Short of having any medical conditions, medications and allergies printed on your forehead, I also suggest making this information easily available. Be it in your wallet, pocket, or medical alert bracelet, it is always best to be over prepared than under prepared.
Is it worth the money?
The train switches in Kleine Scheidegg and we didn’t have a time frame to be back at Grindelwald so we did take the time to hang out there for a little while. There were restaurants, gift shops, hiking trails and a pub inside a tipis. Skiing is also a big deal at this train stop as well so there is no reason to continue down the mountain in a rush. While Skis are not allowed on the Jungfraubahn, they can be left in Kleine Scheidegg until your return, then spend the rest of the day skiing.

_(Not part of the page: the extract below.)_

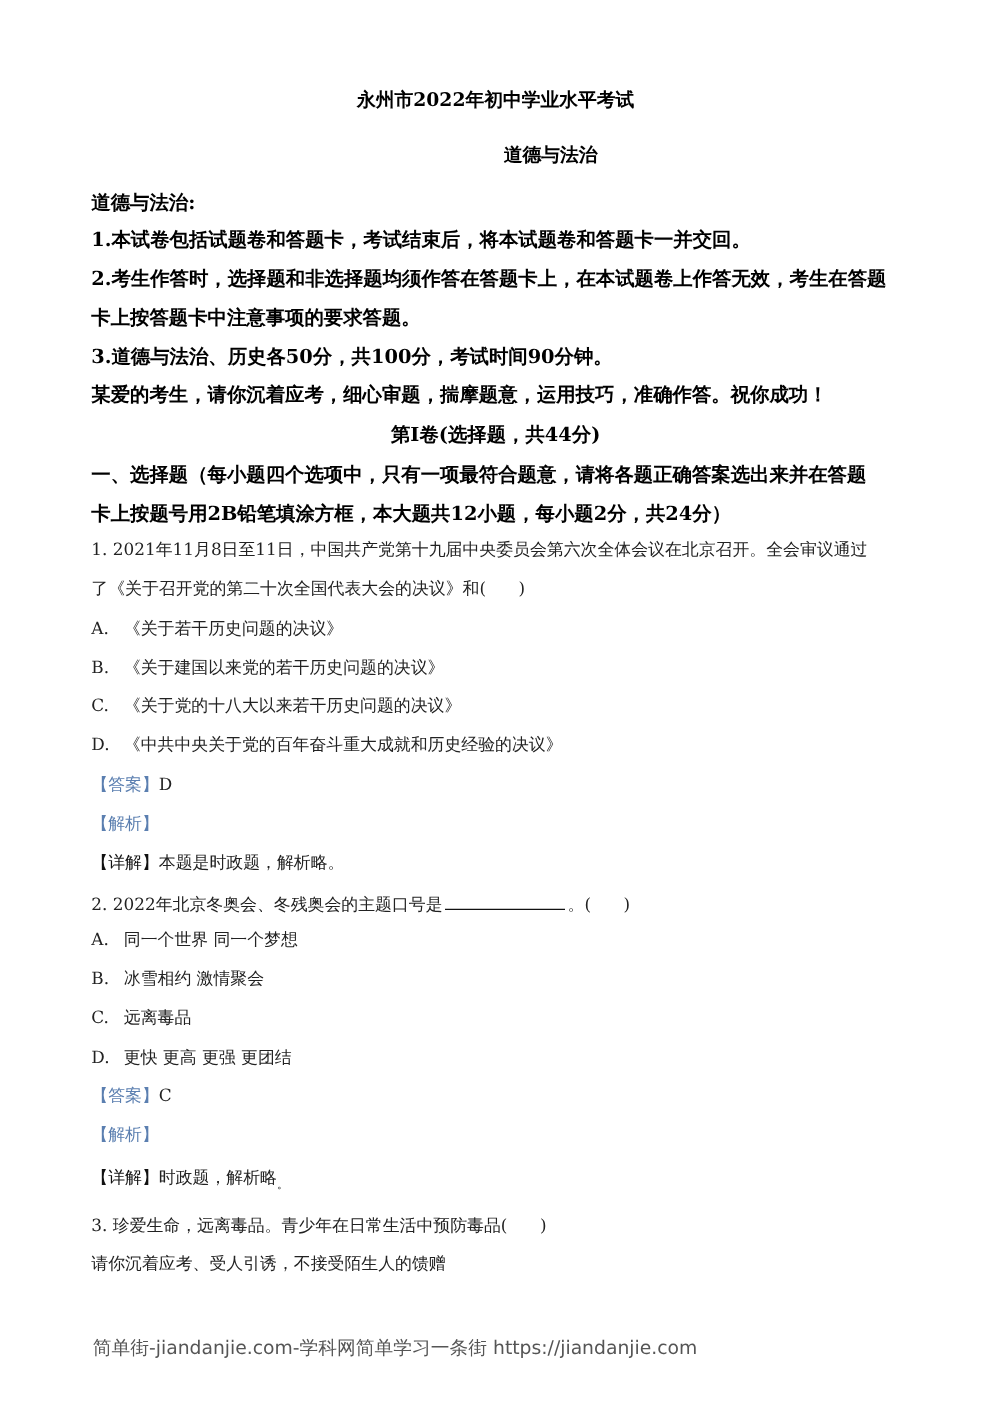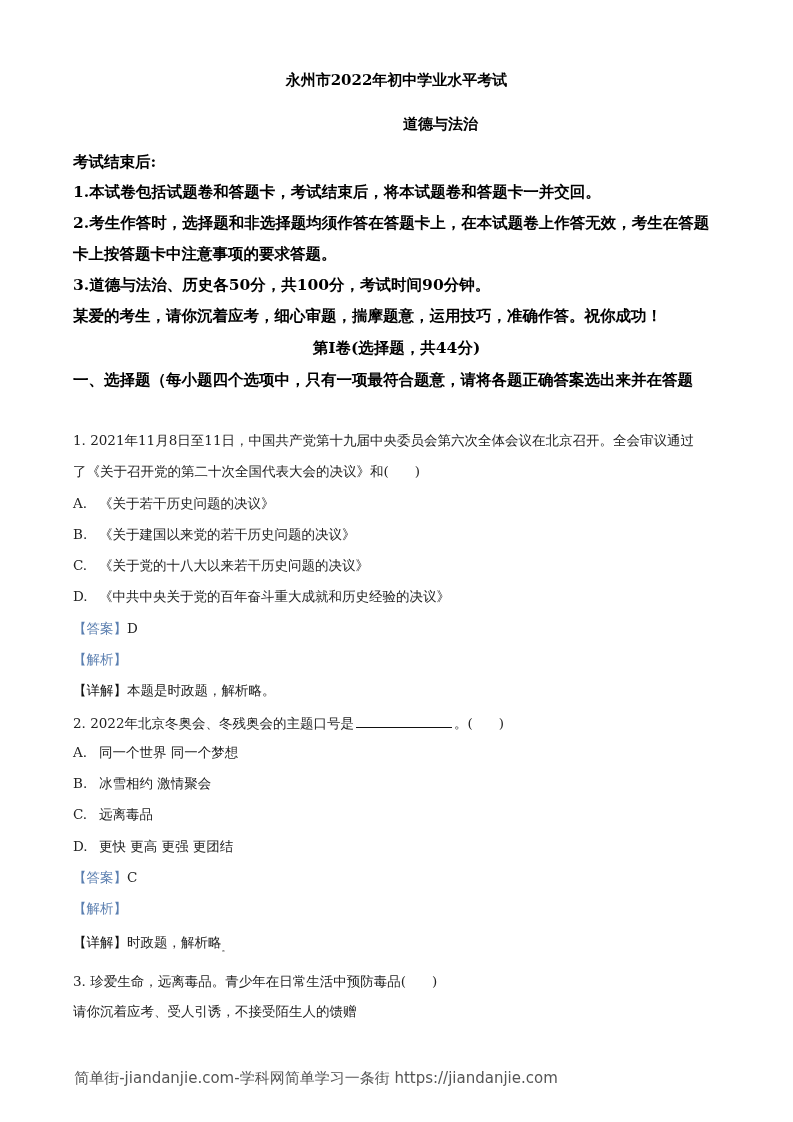"考试结束后:" div.line { text: 考试结束后 -> 道德与法治 }
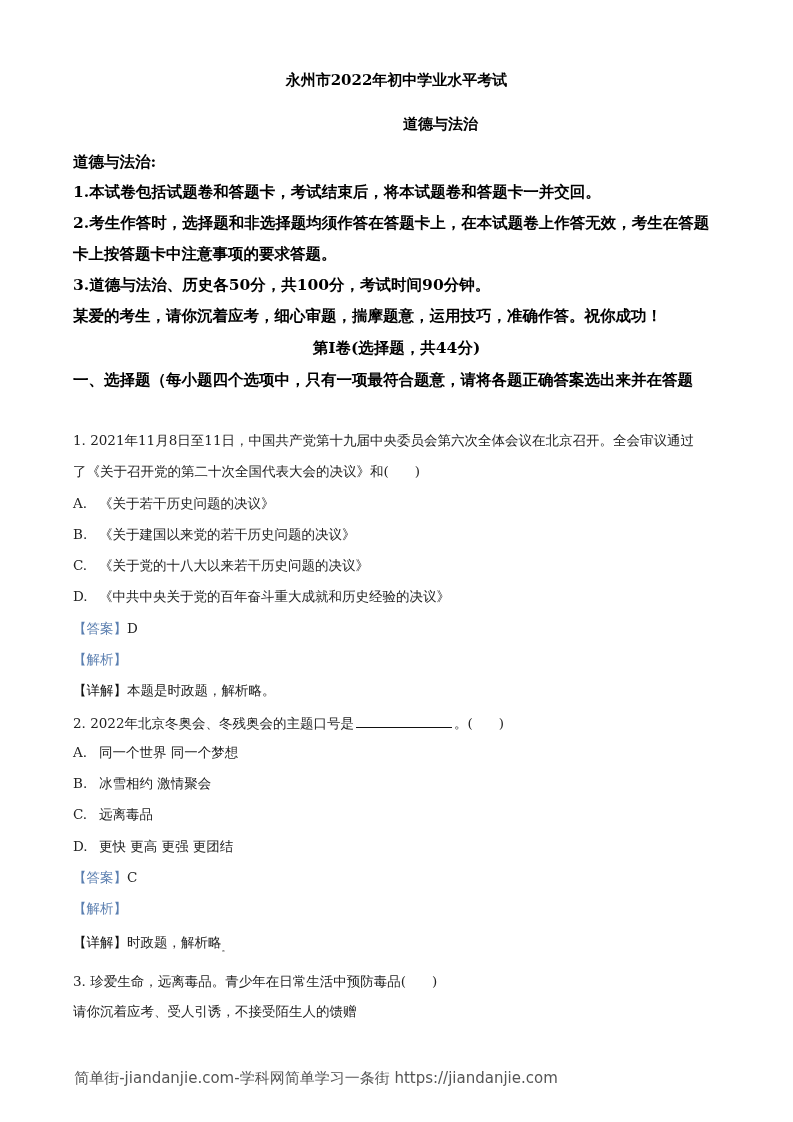"卡上按题号用2B铅笔填涂方框，本大题共12小题，每小题2分，共24分）" div.line { html: none -> <div>卡上按题号用2B铅笔填涂方框，本大题共12小题，每小题2分，共24分）</div> }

The idea of paying 160 CHF per person for a return ticket did seem like a huge deal at the time, but it was a pretty amazing experience once we reached the top. I’m sure if I had been able to actually explore the glacier and play in the snow, I wouldn’t have any reservations about answering this question. So I guess my final answer is, it is worth the money when it is a perfectly clear day. Anything short of that is questionable, only because my goal was to sled with my kids and I didn’t.